JavaServer Faces (JSF) is a Java EE standard technology that enjoys wide support with Java EE application servers including JBoss AS/WildFly, Oracle WebLogic, and IBM WebSphere. In addition, JSF developers benefit from tooling support built-in to Eclipse, NetBeans, and IntelliJ. Over the years, JSF has received many features and improvments thanks to dedicated JCP Expert Groups led by Ed Burns and innovative ideas contributed from open source projects.

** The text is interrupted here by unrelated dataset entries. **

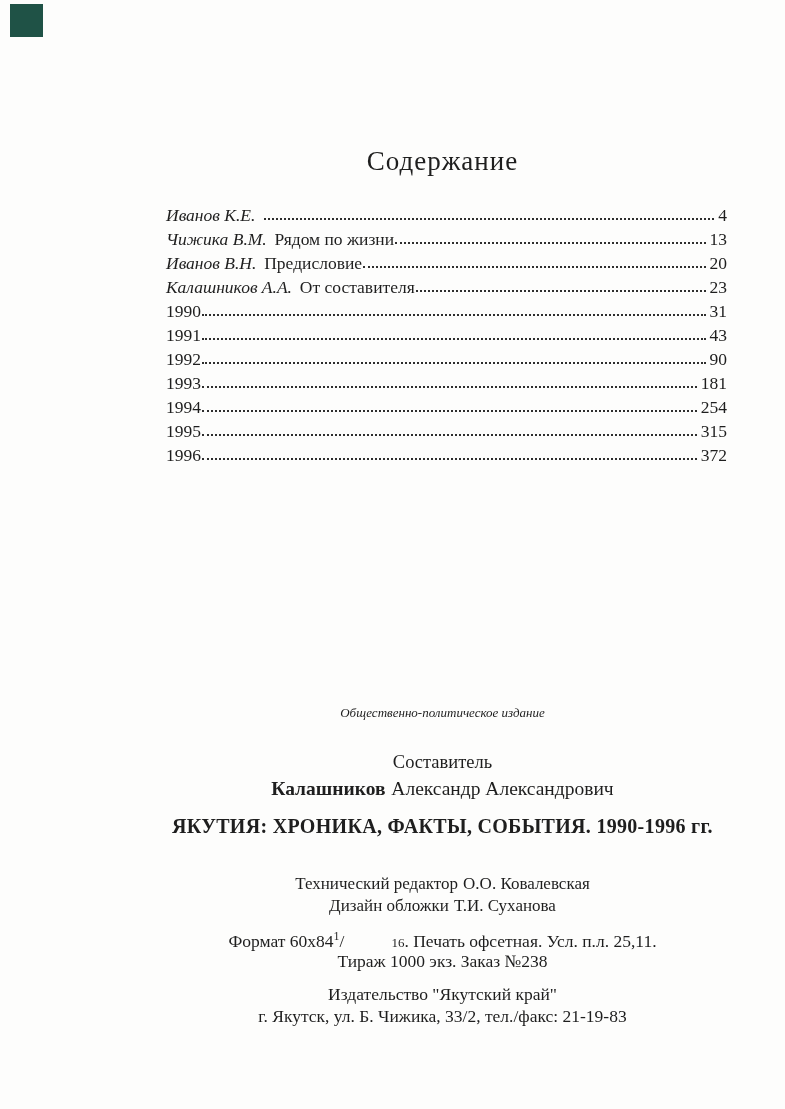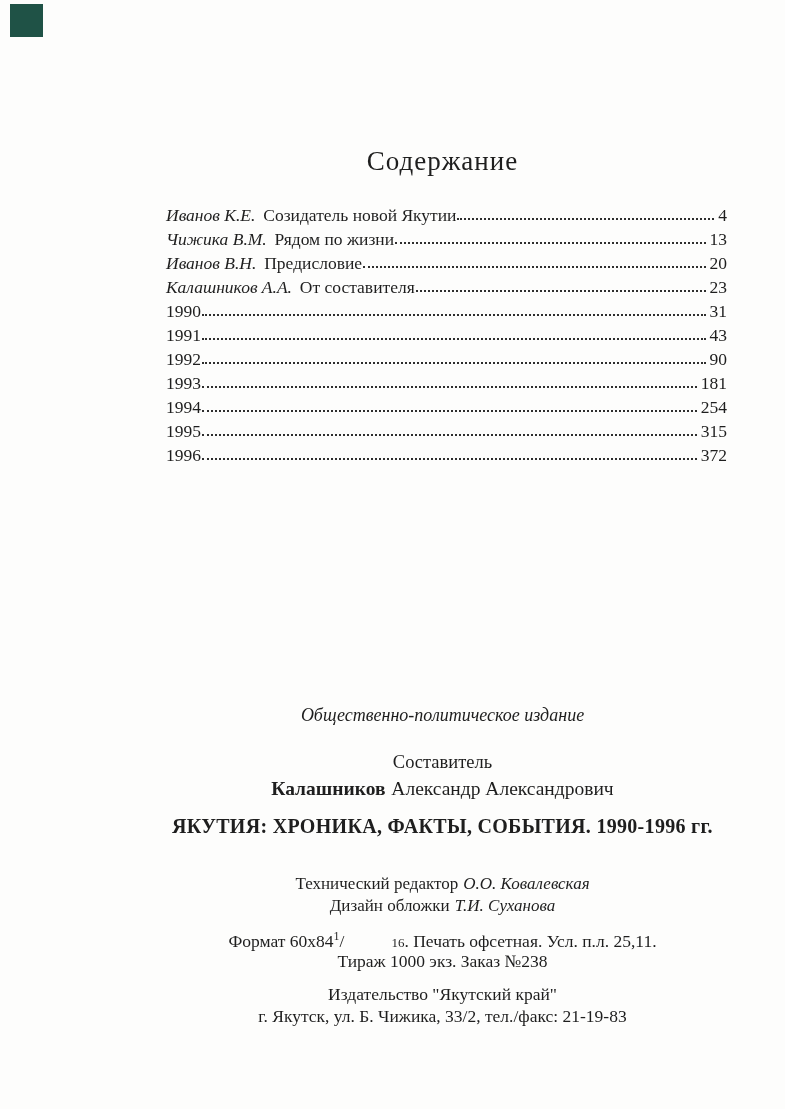--- a/index.html
+++ b/index.html
@@ -57,50 +57,49 @@
     margin: 0 4px 0 1px;
   }
   .toc-page { text-align: right; }
   .colo {
     position: absolute;
     left: 0; width: 100%;
     text-align: center;
     font-size: 17px;
     white-space: nowrap;
   }
-  .edition-type { top: 705px; font-style: italic; font-size: 18px; }
+  .edition-type { top: 705px; font-style: italic; font-size: 13px; }
   .compiler-label { top: 752px; font-size: 18.5px; }
   .compiler-name { top: 778px; font-size: 19.5px; }
   .compiler-name .surname { font-weight: bold; }
   .compiler-name .given { margin-left: 0.3em; }
   .book-title { top: 815px; font-weight: bold; font-size: 20px; letter-spacing: 0.3px; }
   .tech-editor { top: 874px; }
   .cover-design { top: 896px; }
-  .credit-name { font-style: italic; margin-left: 0.3em; }
+  .credit-name { margin-left: 0.3em; }
   .format-line { top: 929px; font-size: 17.5px; }
   .format-line sup { font-size: 12px; }
   .format-denom { font-size: 13px; margin-left: 47px; }
   .print-run { top: 951px; font-size: 17.5px; }
   .publisher { top: 984px; font-size: 17.5px; }
   .address { top: 1006px; font-size: 17.5px; }
 </style>
 </head>
 <body>
 
 <div class="page">
   <div class="corner-mark"></div>
 
   <div class="content">
 
     <div class="page-title">Содержание</div>
 
     <div class="toc">
       <div class="toc-row">
         <span class="toc-author">Иванов К.Е.</span>
-        <span class="toc-title">Созидатель новой Якутии</span>
         <span class="toc-dots"></span>
         <span class="toc-page">4</span>
       </div>
       <div class="toc-row">
         <span class="toc-author">Чижика В.М.</span>
         <span class="toc-title">Рядом по жизни</span>
         <span class="toc-dots"></span>
         <span class="toc-page">13</span>
       </div>
       <div class="toc-row">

JSF component suites like ICEfaces, PrimeFaces, and RichFaces offer a plethora of UI components and advanced features, all built on top of the core JSF standard. Each of these component suites boasts an online "showcase" type of webapp that shows how to use the components in typical use-cases.
JSF 2.0/2.1 was released with Java EE 6 and was well received by developers thanks to the addition of standards-based Ajax features and the adoption of Facelets as the standard templating engine. JSF 2.2 was released with Java EE 7 and added fantastic new features like Faces Flows.

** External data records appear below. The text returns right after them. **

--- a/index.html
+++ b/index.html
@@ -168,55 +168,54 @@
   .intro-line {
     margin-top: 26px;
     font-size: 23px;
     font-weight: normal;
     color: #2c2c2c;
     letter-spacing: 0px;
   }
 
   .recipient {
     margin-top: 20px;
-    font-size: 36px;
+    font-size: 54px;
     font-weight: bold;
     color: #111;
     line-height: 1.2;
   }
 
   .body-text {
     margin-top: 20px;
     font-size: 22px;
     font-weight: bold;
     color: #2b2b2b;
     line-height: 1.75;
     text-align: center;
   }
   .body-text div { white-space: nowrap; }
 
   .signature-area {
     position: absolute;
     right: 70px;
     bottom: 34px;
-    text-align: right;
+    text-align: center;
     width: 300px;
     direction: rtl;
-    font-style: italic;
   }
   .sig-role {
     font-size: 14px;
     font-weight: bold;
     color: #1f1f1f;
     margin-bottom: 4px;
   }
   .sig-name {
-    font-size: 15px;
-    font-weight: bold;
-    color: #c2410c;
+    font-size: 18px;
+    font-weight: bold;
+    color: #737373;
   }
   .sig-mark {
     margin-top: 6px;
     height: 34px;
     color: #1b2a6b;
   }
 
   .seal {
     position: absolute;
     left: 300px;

Thanks to JSR 329, JSF is fully compatible with Portlet 2.0, another standard from the JCP. The Liferay Faces project is supported under Liferay EE and provides a standards-compliant JSF portlet bridge. With added support from Liferay IDE, developers can easily deploy JSF portlets built with ICEfaces/PrimeFaces/RichFaces within Liferay Portal. In addition, Liferay, Inc. has a technology partnership with ICEsoft and a partnership with PrimeTek in order to support our mutual customers.
Recently, Liferay announced a major upgrade to Liferay Faces, which includes support for JSF 2.2 and a suite of JSF components for AlloyUI. ICEsoft has announced ICEfaces 4.0, and the PrimeTek blog has frequent updates on PrimeFaces 5.1. The new Portlet 3.0 standard is being developed under JSR 362 and features optimized support for JSF. Finally, Ed Burns announced Oracle's intention to file a new JSR for JSF 2.3.
The future is bright indeed for JSF.